Ordination and ministry
On June 26, 1976, Doherty was ordained a priest of the Diocese of Rockford by Bishop Arthur J. O'Neill. His first assignment was as an associate pastor at the Cathedral of St. Peter Parish in Rockford, where he remained for five years. He then furthered his studies in Rome at the Pontifical Lateran University, where he earned a Licentiate of Sacred Theology in moral theology from the Alfonsian Academy in 1982.

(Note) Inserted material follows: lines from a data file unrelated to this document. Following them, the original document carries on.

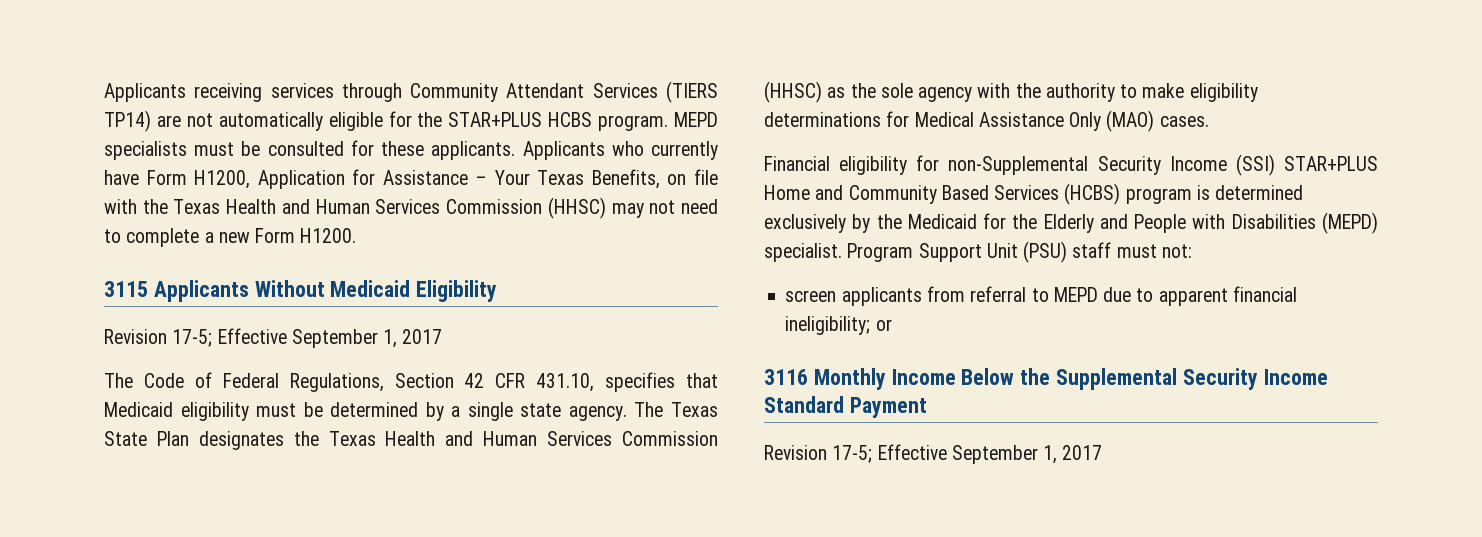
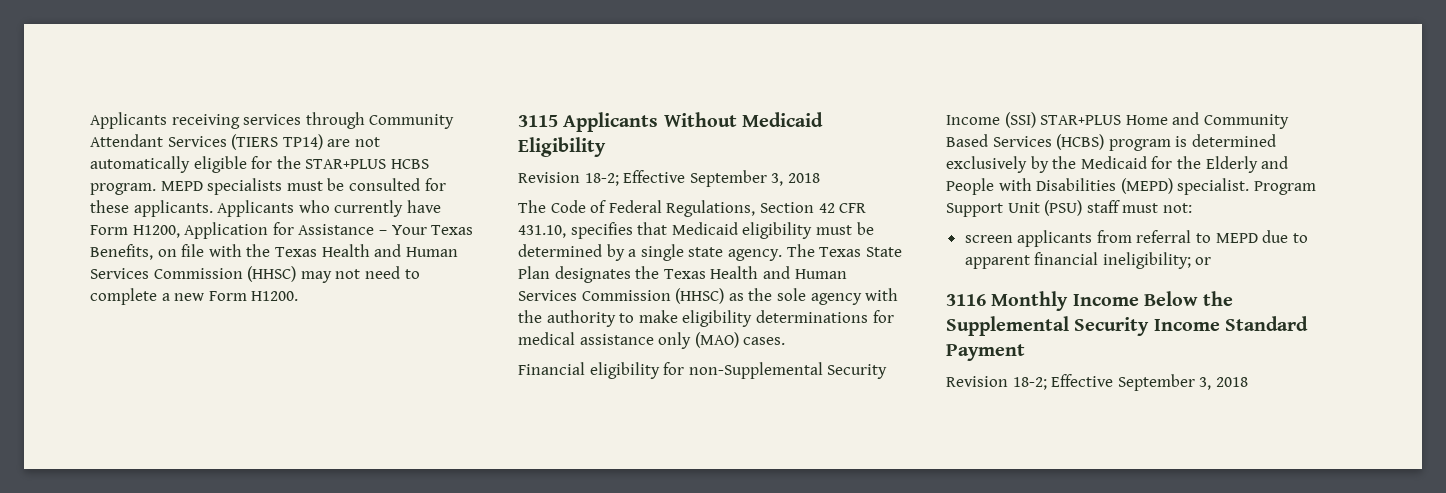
  3115 Applicants Without Medicaid Eligibility
- Revision 17-5; Effective September 1, 2017
+ Revision 18-2; Effective September 3, 2018
- The Texas State Plan designates the Texas Health and Human Services Commission (HHSC) as the sole agency with the authority to make eligibility determinations for Medical Assistance Only (MAO) cases.
+ The Texas State Plan designates the Texas Health and Human Services Commission (HHSC) as the sole agency with the authority to make eligibility determinations for medical assistance only (MAO) cases.
  3116 Monthly Income Below the Supplemental Security Income Standard Payment
- Revision 17-5; Effective September 1, 2017
+ Revision 18-2; Effective September 3, 2018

Following his return to Illinois, Doherty taught religious studies at Boylan Catholic High School in Rockford from 1982 to 1986. He served as assistant principal and head of the religion department at Marian Central Catholic High School in Woodstock, Illinois, from 1986 to 1991. Then beginning his doctoral studies at Loyola University Chicago, he received a Doctor of Philosophy degree in Christian Ethics in 1995. That same year, he was appointed diocesan ethicist for health care issues, a position which he continues to hold. From 1996 to 1999, he was an associate pastor at Saint Anthony College of Nursing in Rockford, teaching courses in theology and health care ethics.

In 1999, Doherty was named as parochial administrator of St. James Parish in Lee, Illinois. He then served as pastor of St. Mary Parish in Byron, Illinois, from 1999 to 2007. After 2007, he became pastor of both St. Catherine of Siena Parish in Dundee, Illinois, and St. Mary Mission Parish in Gilberts, Illinois.

Bishop of Lafayette
On May 12, 2010, Doherty was appointed as the sixth bishop of the Diocese of Lafayette by Benedict XVI. He succeeded Bishop William Higi, who reached the mandatory retirement age of 75 in August 2008. Doherty received his episcopal consecration from Archbishop Daniel M. Buechlein on July 15, 2010. As bishop, Doherty has served as chairman of the U.S. Conference of Catholic Bishops’ Committee for the Protection of Children and Young People.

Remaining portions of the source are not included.